The other insights focus on the systems needed to scale AI effectively, including strengthening data foundations and strategic data sources, as well as moving away from fragmented technologies toward unified AI platforms.
Lastly, the report underscores the need for responsible AI, with organizations strengthening governance, safeguards and human oversight as automated decision-making becomes more widespread.
Stephan Mergenthaler, managing director and chief technology officer at the WEF, said: “AI offers extraordinary potential, yet many organizations remain unsure about how to realize it.
“The selected use cases show what is possible when ambition is translated into operational transformation and our new report provides a practical guide to help others follow the path these leaders have set.”
Among the examples cited in the report is a pilot led by the Saudi Ministry of Health in partnership with AmplifAI, which used AI-enabled thermal imaging to support early detection of diabetic foot conditions.

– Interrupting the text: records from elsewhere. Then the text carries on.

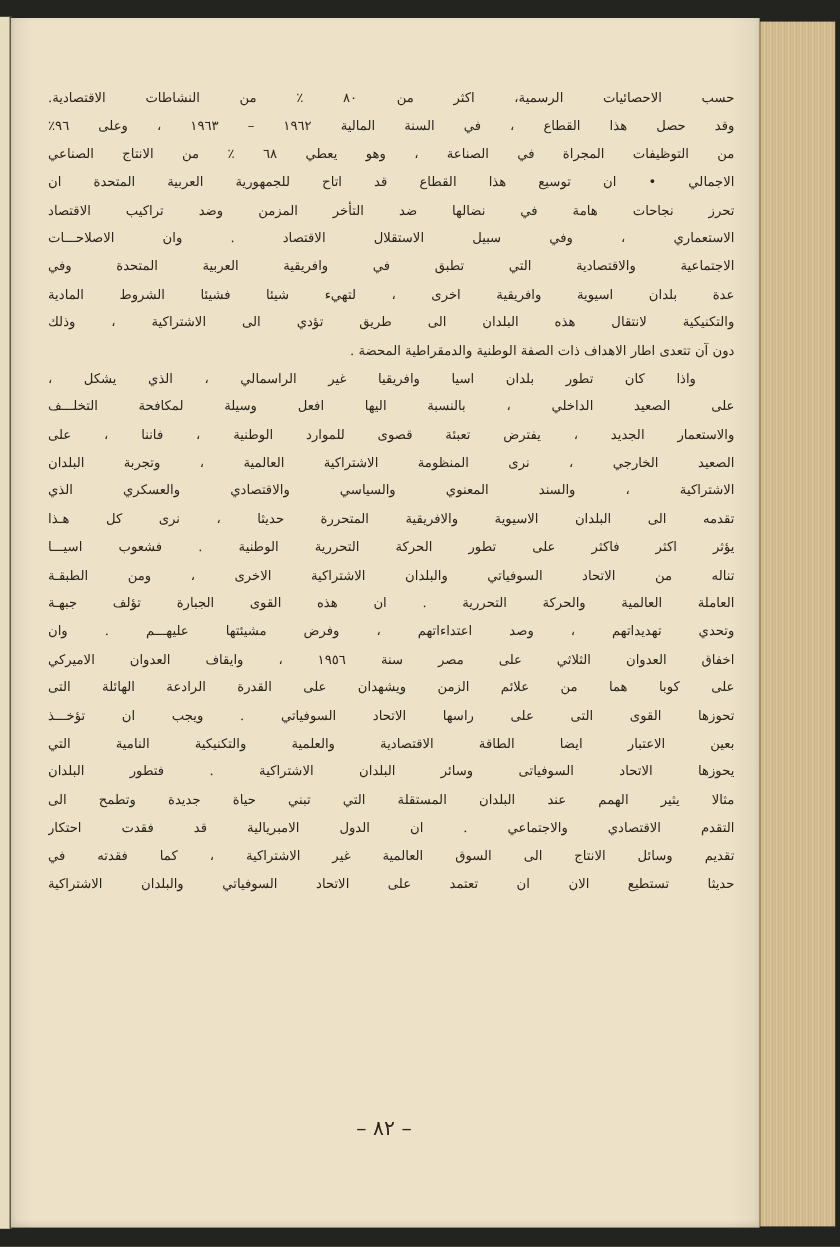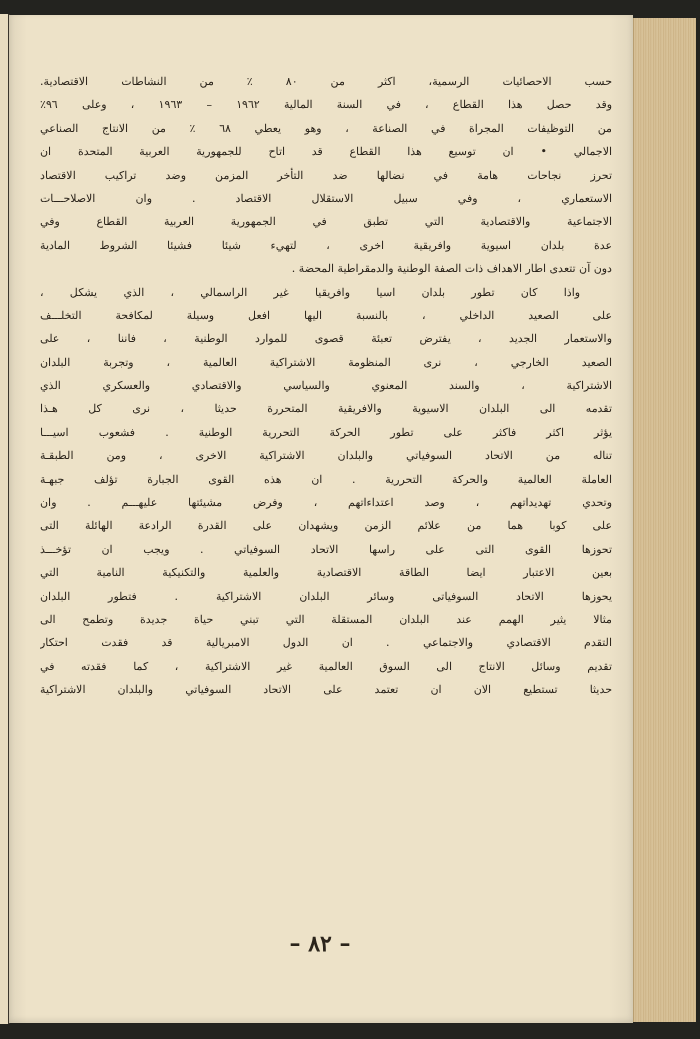"الاجتماعية والاقتصادية التي تطبق في" span.line { text: الجمهورية العربية القطاع -> وافريقية العربية المتحدة }
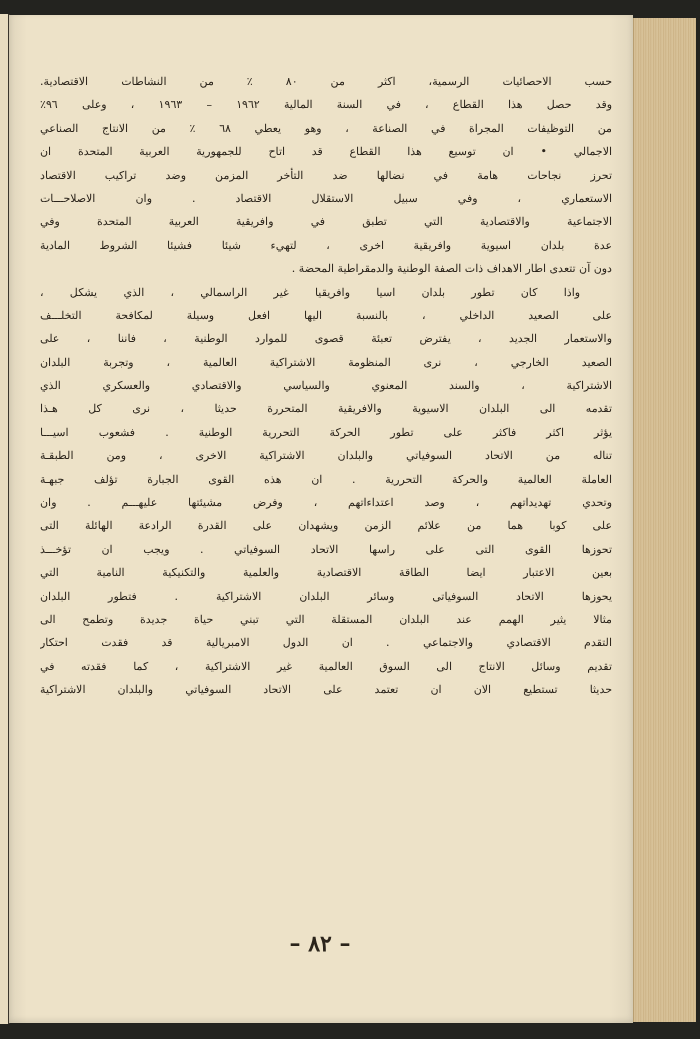"والتكنيكية لانتقال هذه البلدان الى" span.line { html: none -> <span>والتكنيكية لانتقال هذه البلدان الى طريق تؤدي الى الاشتراكية ، وذلك</span> }
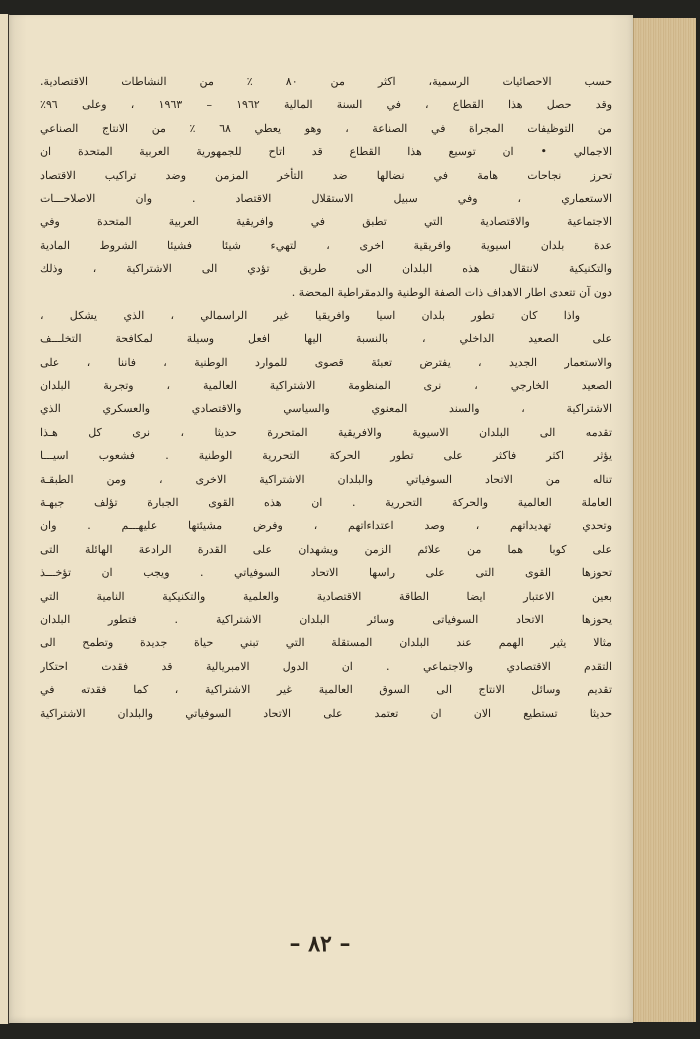"اخفاق العدوان الثلاثي على مصر" span.line { html: none -> <span>اخفاق العدوان الثلاثي على مصر سنة ١٩٥٦ ، وايقاف العدوان الاميركي</span> }
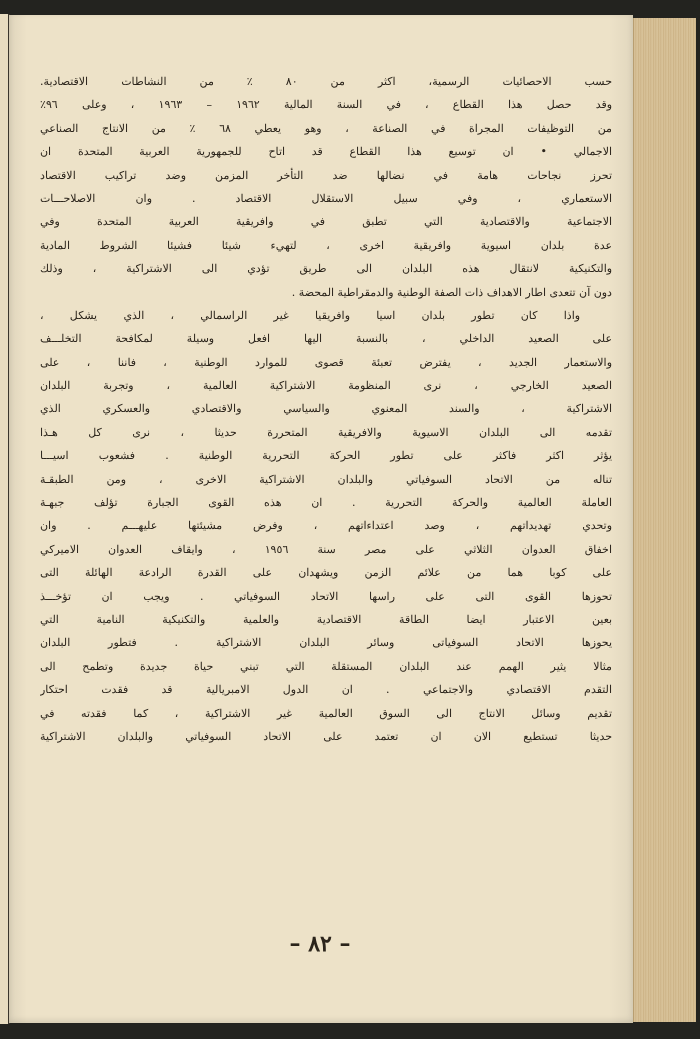"– ٨٢ –" .page-number { font-size: 22px -> 17px; font-weight: bold -> normal }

The initiative reduced clinician time by up to 90 percent, cut treatment costs by as much as 80 percent, and delivered a 10 time increase in screening capacity. Following clinical trials, the solution has been approved by regulatory authorities in Saudi Arabia, the UAE and Bahrain.
The report also points to work by Fujitsu, which deployed AI across its supply chain to improve inventory management. The rollout helped cut inventory-related costs by $15 million, reduce excess stock by $20 million and halve operational headcount.
In India, Tech Mahindra scaled multilingual large language models capable of handling 3.8 million monthly queries with 92 percent accuracy, enabling more inclusive access to digital services across markets in the Global South.
“Trusted, advanced AI can transform businesses, but it requires organizing data and processes to achieve the best of technology and — this is key — it also requires human ingenuity to maximize returns on AI investments,” said Manish Sharma, chief strategy and services officer at Accenture.